Fishing/Cruising Pontoon on Ocean City's protected back bays offers a flexible, family-friendly way to fish, crab, or cruise along the marshes of southern New Jersey. Departing from Ocean City, New Jersey, this 24-foot, 60-horsepower pontoon seats up to 12 people and focuses on stability, shade, and simple fun. The boat’s bench seating and bimini top make it easy to spread out coolers and tackle, while the shallow, protected waterways reduce motion and let children and novice anglers feel confident on deck.
Within minutes of leaving the dock you can be fishing productive tidal channels and flats that produce flounder, striped bass, bluefish, dogfish and the small sand sharks common to the bay. Crabbing is excellent throughout the estuary; set pots or hand-line for hard-shell peeler crabs and bring the day’s catch back to a waterfront picnic. Wildlife is as much a part of the trip as the fishing: watch ospreys lift from channel markers, herons stand motionless along creek edges, and salt-marsh grasses ripple around oyster bars and mudflats.
The experience is practical and flexible. Rentals run two to six hours, ideal for a half-day of casting or a longer cruise that pauses at quieter anchorages. Staff at the on-site bait and tackle shop can point out current hot spots and loan local knowledge, and a simple boater instruction is provided for guests without a license. Important rules keep outings safe and legal: arrive thirty minutes early to complete paperwork, all children 13 and under must wear life jackets while on the dock and boat, pontoons may not beach, and docking at waterfront restaurants requires a mate on board.
What makes this option special is how it opens the back-bay landscape to small groups: calm water, close wildlife encounters, and the convenience of short runs to fishing grounds. The setup favors mixed groups—families who want a relaxed cruise, anglers chasing a tide-driven bite, and anyone who wants an easy day on the water without venturing into the open ocean. Bring sun protection, waterproof coolers, and simple tackle, and expect a hands-on local outing that leaves room for both casting and conversation.

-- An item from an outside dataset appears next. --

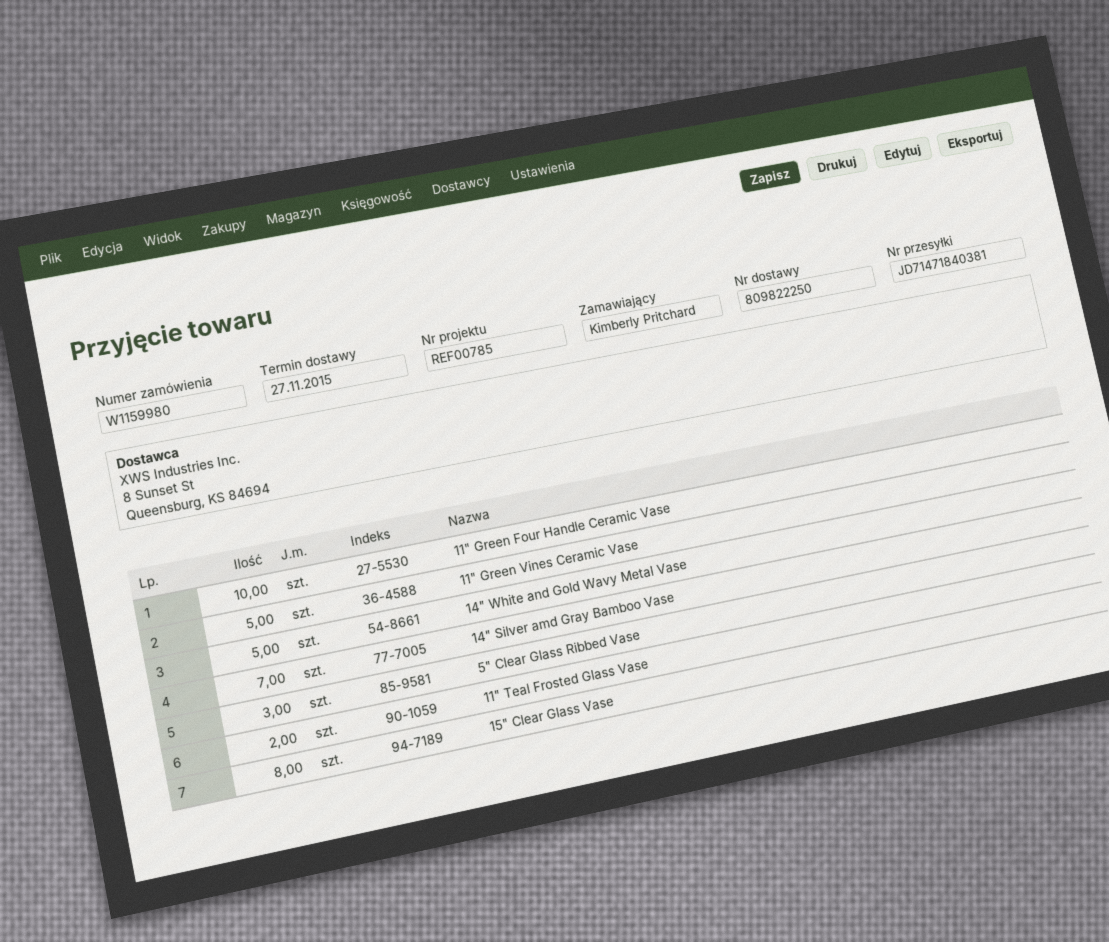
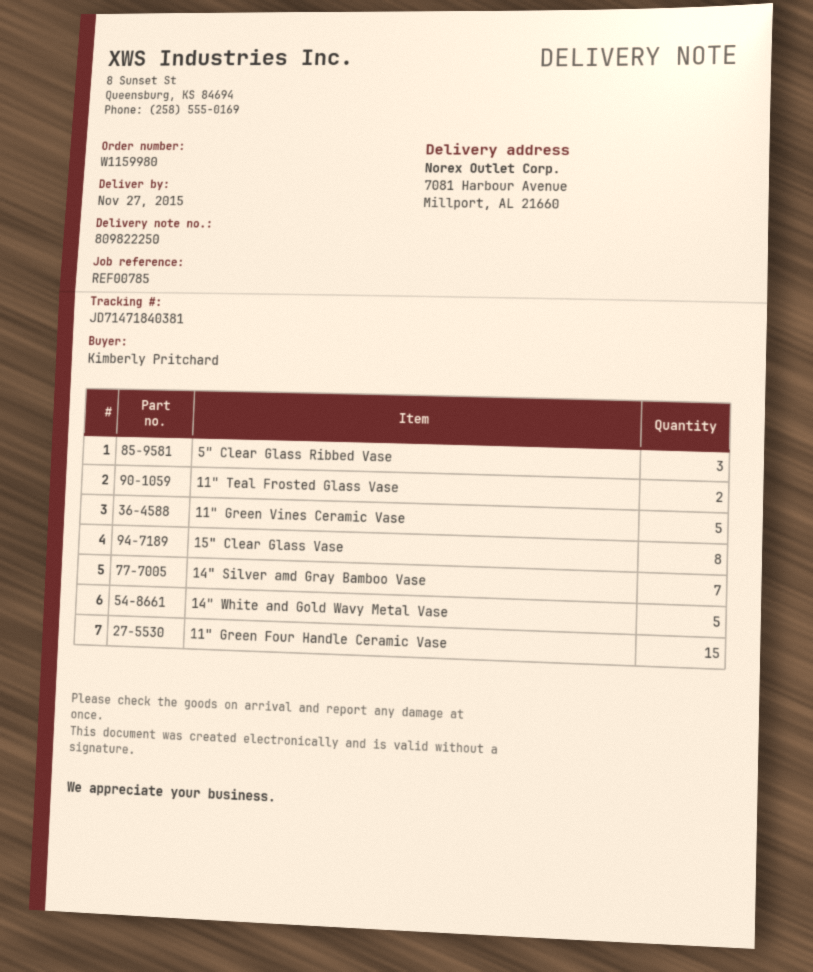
11" Green Four Handle Ceramic Vase: 10 -> 15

Groups often reserve a mate for extra help with fishing; a mate counts as the twelfth person and reduces guest capacity to eleven. Trips suit birthdays, reunions, or first-time boaters learning tidal navigation. A printed map and boundary brief are provided at check-in; boundaries run from the Longport Bridge to the Garden State Parkway Bridge, with limited crossing under the 9th Street Bridge on the Sommer’s Point side.